» Your task
This task calls for copying every line in the data below that contains the word "total".
BEGIN Data shown
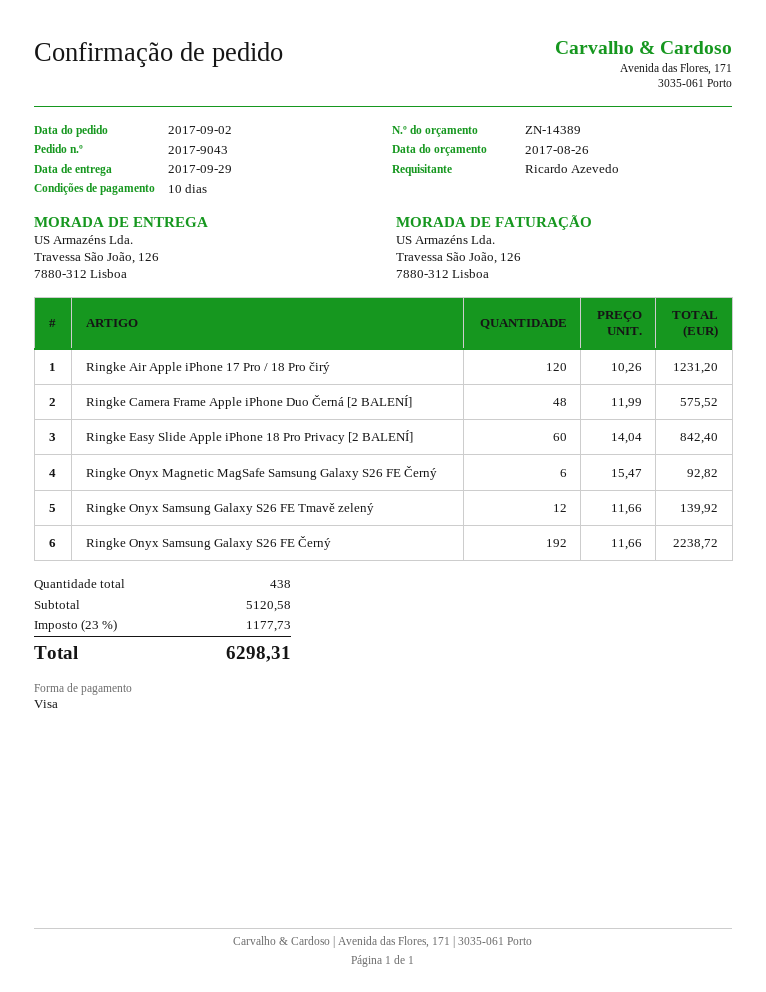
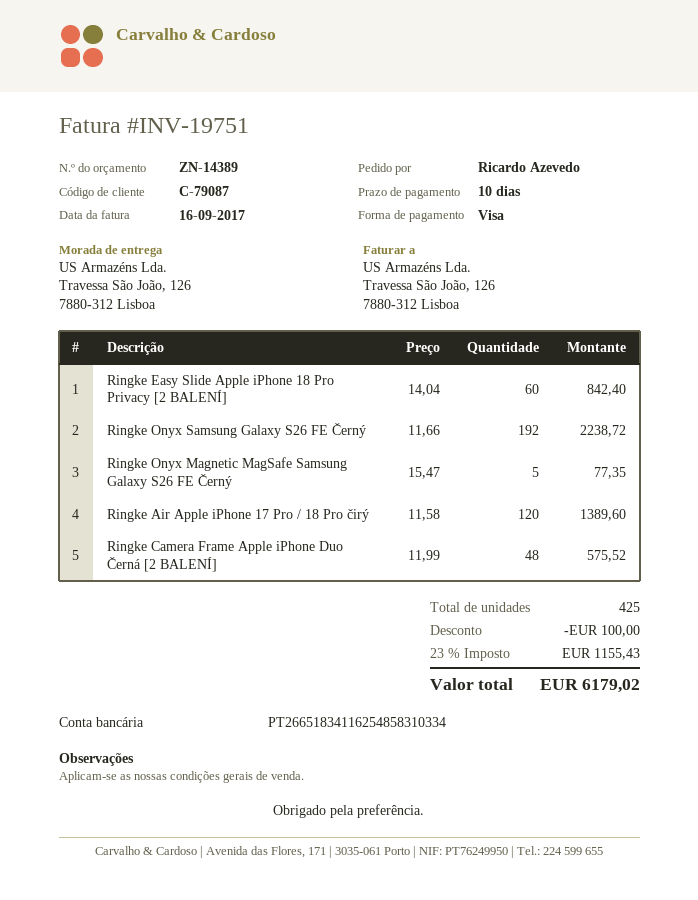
Ringke Air Apple iPhone 17 Pro / 18 Pro čirý: 120 x 10.26 = 1231.20 -> 120 x 11.58 = 1389.60
Ringke Onyx Magnetic MagSafe Samsung Galaxy S26 FE Černý: 6 x 15.47 = 92.82 -> 5 x 15.47 = 77.35
Ringke Onyx Samsung Galaxy S26 FE Tmavě zelený: 12 x 11.66 = 139.92 -> none
total quantity: 438 -> 425
discount: none -> 100.00
tax: 23% = 1177.73 -> 23% = 1155.43
total: 6298.31 -> 6179.02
END Data shown
» Answer section
total quantity: 438 -> 425
total: 6298.31 -> 6179.02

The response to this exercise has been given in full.